**Goal of the exercise**
When you transcribe the data below, reproduce every line exactly and leave each picture out.

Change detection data
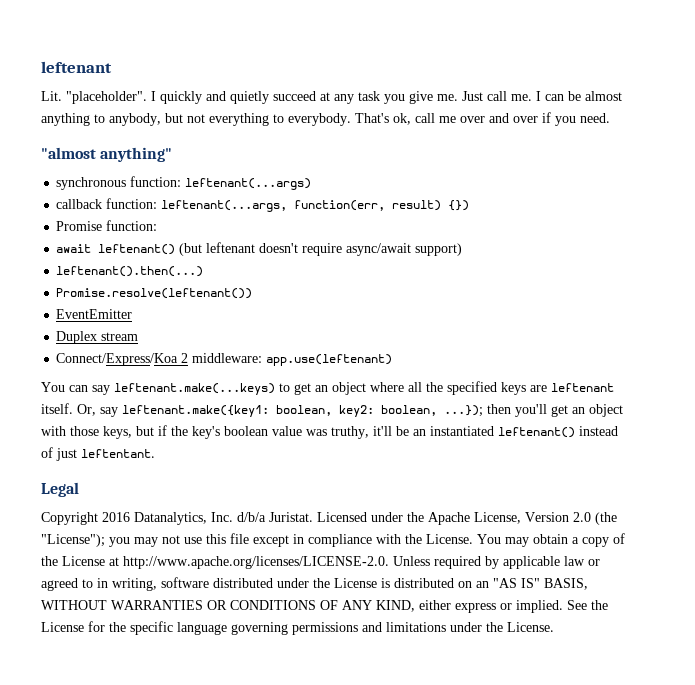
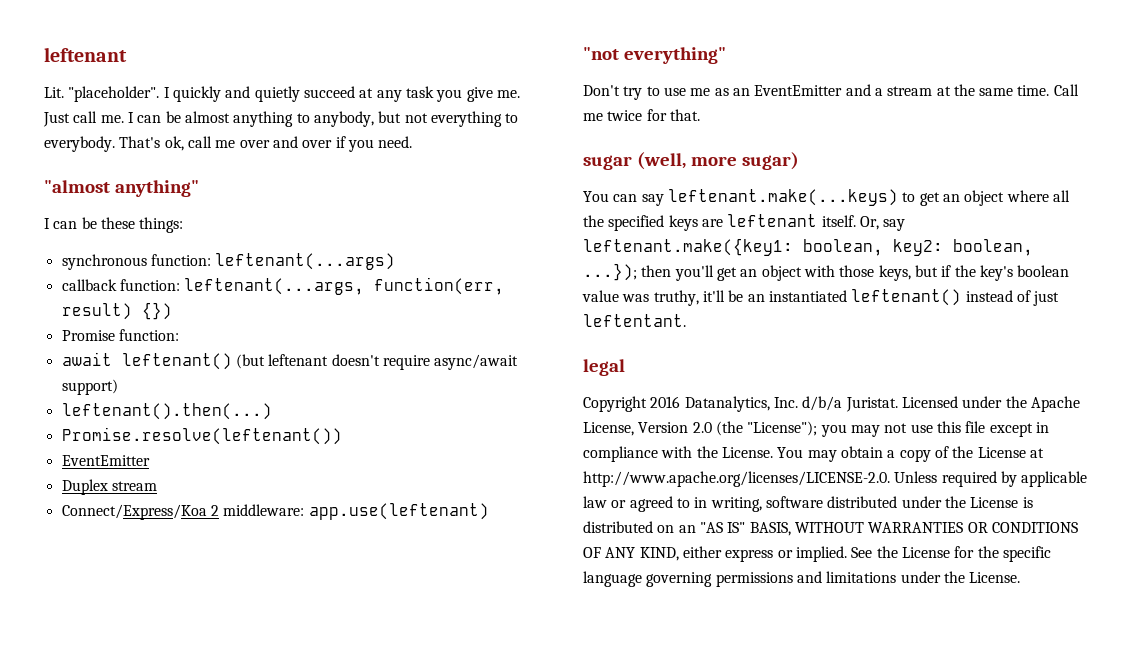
(173, 154) none -> [44,217,184,233] // I can be these things:
(393, 360) none -> [583,47,726,64] [583,84,1079,100] [583,109,700,121] [583,152,799,170] // "not everything" // Don't try to use me as an EventEmitter and a stream at the same time. Call me twice for that. // sugar (well, more sugar)
[41,482,79,497] Legal -> [583,359,625,376] legal

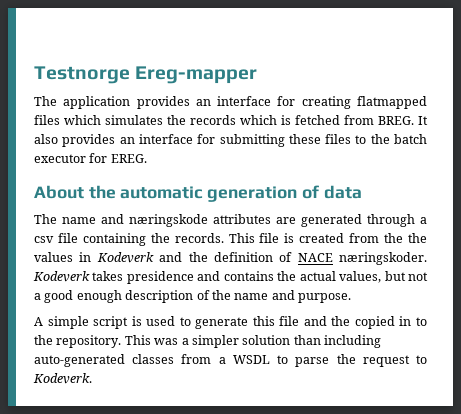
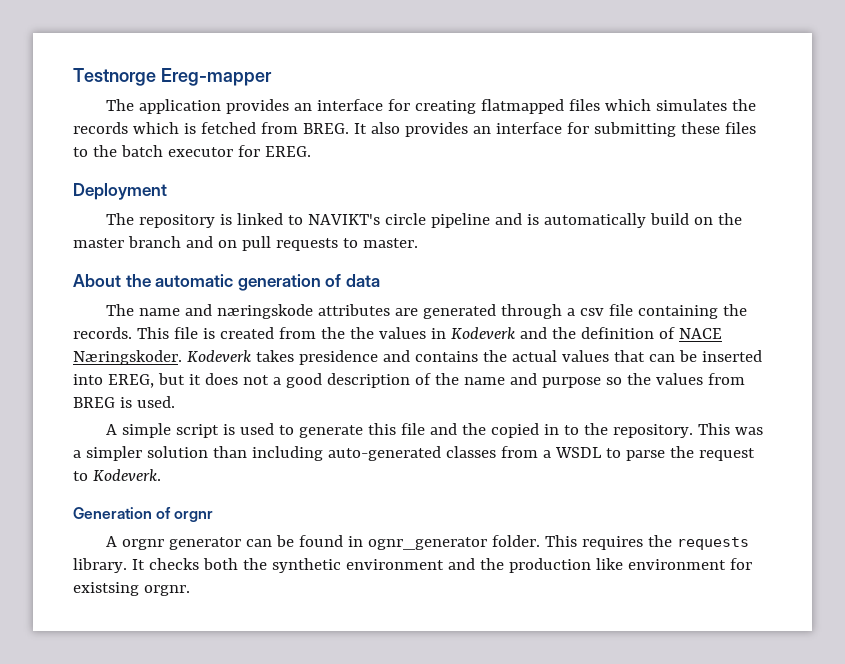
(147, 158) none -> [73,183,167,200] [105,213,742,228] [73,236,418,251] // Deployment // The repository is linked to NAVIKT's circle pipeline and is automatically build on the master branch and on pull requests to master.
[339,252,427,265] næringskoder. -> [73,350,182,365] Næringskoder.
[339,271,406,283] values, but -> [561,350,762,362] [73,373,238,388] values that can be inserted into EREG, but it does
[76,290,122,303] enough -> (322, 380) none
[298,293,351,303] purpose. -> [541,373,745,388] [73,396,175,408] purpose so the values from BREG is used.
(92, 378) none -> [73,507,214,522] [105,535,749,550] [73,558,752,573] [73,582,190,596] // Generation of orgnr // A orgnr generator can be found in ognr_generator folder. This requires the requests library. It checks both the synthetic environment and the production like environment for existsing orgnr.

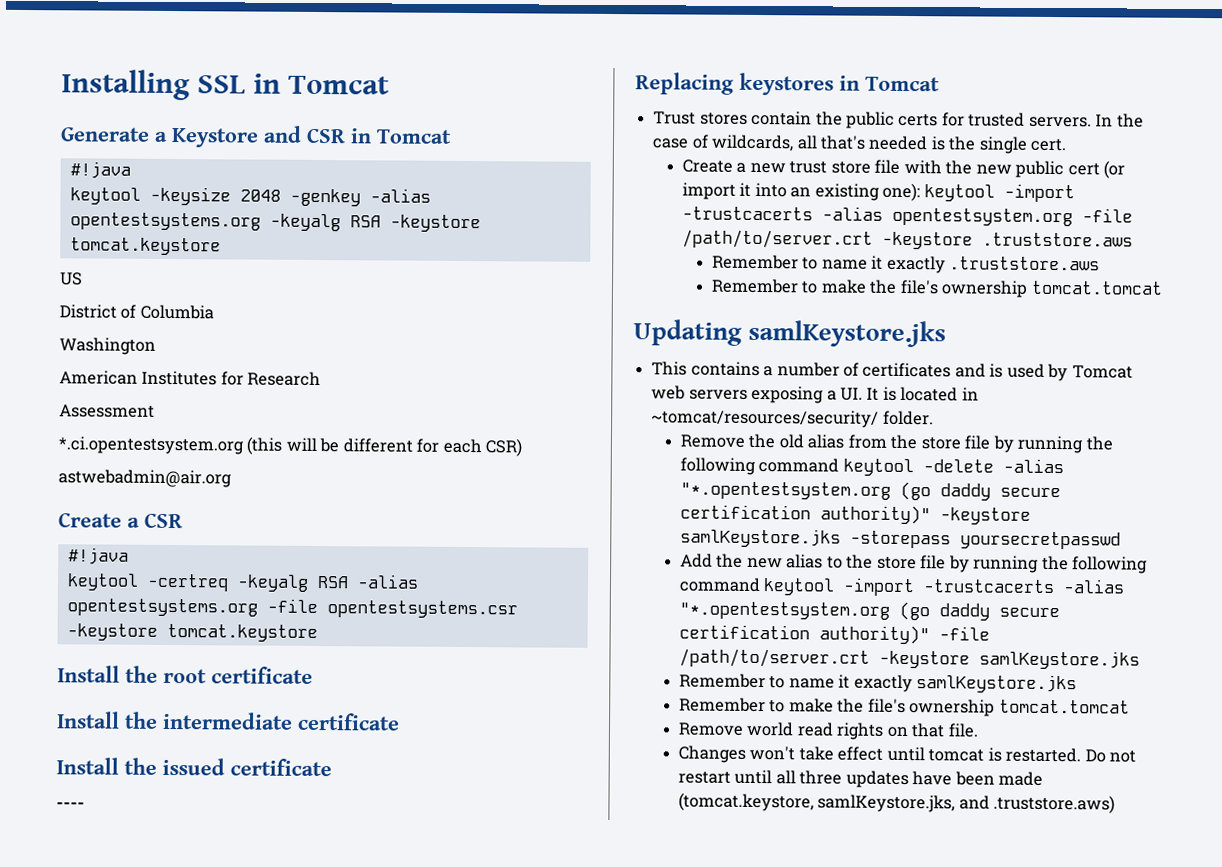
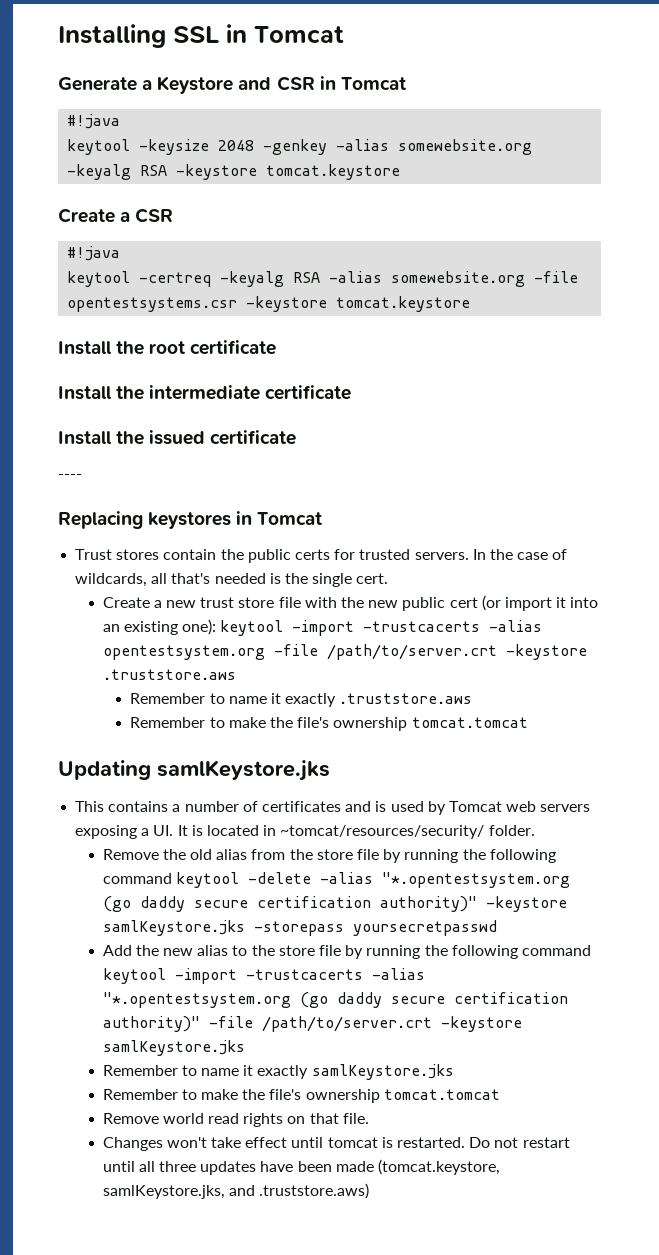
[69,212,261,231] opentestsystems.org -> [398,139,533,155] somewebsite.org
[59,272,83,286] [59,304,214,320] [59,337,156,355] [59,370,322,387] [59,404,155,418] [58,436,523,457] [58,469,232,488] // US // District of Columbia // Washington // American Institutes for Research // Assessment // *.ci.opentestsystem.org (this will be different for each CSR) // astwebadmin@air.org -> (401, 172) none
[66,598,258,617] opentestsystems.org -> [391,271,526,287] somewebsite.org

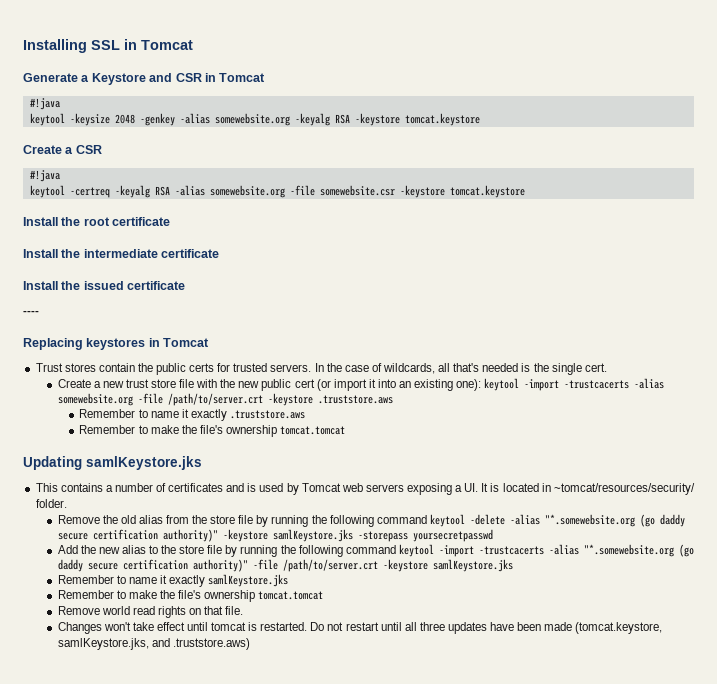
[67,297,238,312] opentestsystems.csr -> [319,185,395,196] somewebsite.csr
[102,645,265,660] opentestsystem.org -> [57,393,133,406] somewebsite.org
[381,872,570,888] "*.opentestsystem.org -> [544,514,635,527] "*.somewebsite.org
[102,992,291,1008] "*.opentestsystem.org -> [583,544,674,557] "*.somewebsite.org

**Answer to the problem**
(173, 154) none -> [44,217,184,233] // I can be these things:
(393, 360) none -> [583,47,726,64] [583,84,1079,100] [583,109,700,121] [583,152,799,170] // "not everything" // Don't try to use me as an EventEmitter and a stream at the same time. Call me twice for that. // sugar (well, more sugar)
[41,482,79,497] Legal -> [583,359,625,376] legal

(147, 158) none -> [73,183,167,200] [105,213,742,228] [73,236,418,251] // Deployment // The repository is linked to NAVIKT's circle pipeline and is automatically build on the master branch and on pull requests to master.
[339,252,427,265] næringskoder. -> [73,350,182,365] Næringskoder.
[339,271,406,283] values, but -> [561,350,762,362] [73,373,238,388] values that can be inserted into EREG, but it does
[76,290,122,303] enough -> (322, 380) none
[298,293,351,303] purpose. -> [541,373,745,388] [73,396,175,408] purpose so the values from BREG is used.
(92, 378) none -> [73,507,214,522] [105,535,749,550] [73,558,752,573] [73,582,190,596] // Generation of orgnr // A orgnr generator can be found in ognr_generator folder. This requires the requests library. It checks both the synthetic environment and the production like environment for existsing orgnr.

[69,212,261,231] opentestsystems.org -> [398,139,533,155] somewebsite.org
[59,272,83,286] [59,304,214,320] [59,337,156,355] [59,370,322,387] [59,404,155,418] [58,436,523,457] [58,469,232,488] // US // District of Columbia // Washington // American Institutes for Research // Assessment // *.ci.opentestsystem.org (this will be different for each CSR) // astwebadmin@air.org -> (401, 172) none
[66,598,258,617] opentestsystems.org -> [391,271,526,287] somewebsite.org

[67,297,238,312] opentestsystems.csr -> [319,185,395,196] somewebsite.csr
[102,645,265,660] opentestsystem.org -> [57,393,133,406] somewebsite.org
[381,872,570,888] "*.opentestsystem.org -> [544,514,635,527] "*.somewebsite.org
[102,992,291,1008] "*.opentestsystem.org -> [583,544,674,557] "*.somewebsite.org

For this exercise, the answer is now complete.